CEA-specific CAR Tregs protect mice from transfer colitis-related death. Lethal colitis was induced in CEABAC-10 mice by 5 Gy of TBI followed by transfer of 1.5 × 10⁶ CEA-specific CAR CD4⁺ Teffs. Some mice also received high dose (1.5 × 10⁶ cells) or low dose (0.75 × 10⁶) infusion of CEA-specific or irrelevant CAR Tregs. CAR, chimeric antigen receptor; CEA, carcinoembryonic antigen; TBI, total body irradiation; Teffs, effector T cells; Tregs, regulatory T cells.

Figure 6

Suppression of transfer colitis by CEA-specific CAR Tregs. Colitis was induced in CEABAC-10 mice by 4 Gy of TBI followed by transfer of 1.5 × 10⁶ CEA-specific CAR CD4⁺ Teffs. Recipient mice received no Tregs, irrelevant CAR Tregs, or CEA-specific CAR Tregs. (a) Bioluminescence images taken on day 6 show a dramatic Treg-mediated suppression of CD4⁺ CAR Teff expansion. (b) Average total bioluminescence signal from the abdominal section in each of the three groups. (c) Weight progression. (d) Average colitis scores, and (e) representative colonoscopic images. (f) Bioluminescence monitoring of luciferase expressing Tregs in gut and spleen of mice sacrificed at different time points after infusion. One representative experiment of several independent experiments is shown.

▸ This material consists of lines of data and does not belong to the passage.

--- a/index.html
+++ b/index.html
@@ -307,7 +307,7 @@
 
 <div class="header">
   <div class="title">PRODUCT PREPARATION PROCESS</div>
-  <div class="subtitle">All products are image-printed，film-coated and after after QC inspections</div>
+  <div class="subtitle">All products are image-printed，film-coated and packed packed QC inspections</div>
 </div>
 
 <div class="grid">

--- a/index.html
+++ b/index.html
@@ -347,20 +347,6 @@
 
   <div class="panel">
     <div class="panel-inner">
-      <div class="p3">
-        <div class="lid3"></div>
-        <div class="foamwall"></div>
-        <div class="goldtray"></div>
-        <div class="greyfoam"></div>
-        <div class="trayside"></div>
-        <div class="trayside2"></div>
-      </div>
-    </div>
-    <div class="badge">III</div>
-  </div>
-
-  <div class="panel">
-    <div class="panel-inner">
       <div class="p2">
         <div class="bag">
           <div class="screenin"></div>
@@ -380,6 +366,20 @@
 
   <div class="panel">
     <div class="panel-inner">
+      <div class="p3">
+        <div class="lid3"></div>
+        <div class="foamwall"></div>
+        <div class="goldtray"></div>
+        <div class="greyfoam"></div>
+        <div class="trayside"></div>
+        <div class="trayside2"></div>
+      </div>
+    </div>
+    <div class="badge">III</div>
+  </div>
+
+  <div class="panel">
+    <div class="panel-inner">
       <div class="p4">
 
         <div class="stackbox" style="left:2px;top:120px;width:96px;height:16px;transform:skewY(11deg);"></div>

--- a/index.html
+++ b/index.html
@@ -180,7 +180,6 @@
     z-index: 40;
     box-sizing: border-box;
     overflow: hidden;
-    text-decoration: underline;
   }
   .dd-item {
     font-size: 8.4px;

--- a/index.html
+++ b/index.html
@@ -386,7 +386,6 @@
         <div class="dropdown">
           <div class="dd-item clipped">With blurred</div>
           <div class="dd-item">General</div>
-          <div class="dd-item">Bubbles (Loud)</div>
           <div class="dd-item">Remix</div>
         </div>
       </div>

Error bars represent the standard error of the mean of samples within a group (n = 7). *P < 0.05, **P < 0.01. CAR, chimeric antigen receptor; CEA, carcinoembryonic antigen; TBI, total body irradiation; Teffs, effector T cells; Tregs, regulatory T cells.

Figure 7

Adoptive transfer of CEA-specific CAR Tregs ameliorates colitis and colitis-associated colorectal cancer in mice. Colitis and colorectal tumors were induced in mice with AOM–DSS. (a) Immunohistochemistry staining reveals elevated CEA levels in inflamed (right) compared to normal (center) CEABAC-2 colons. Bar = 100 μm. (b) Representative day 10 colonoscopic images from mice treated with irrelevant CAR Tregs or CEA-specific CAR Tregs. (c) Average colitis scores. (d) Day 56 colonoscopic images showing decreased tumor burden in mice treated with CEA-specific CAR Tregs compared to mice treated with irrelevant CAR Tregs. (e) Relative tumor scores. Data are cumulative from two independent experiments. Error bars represent the standard error of the mean of samples within a group (n = 13). *P < 0.05. AOM–DSS, azoxymethane–dextran sodium sulfate; CAR, chimeric antigen receptor; CEA, carcinoembryonic antigen; Teffs, effector T cells; Tregs, regulatory T cells.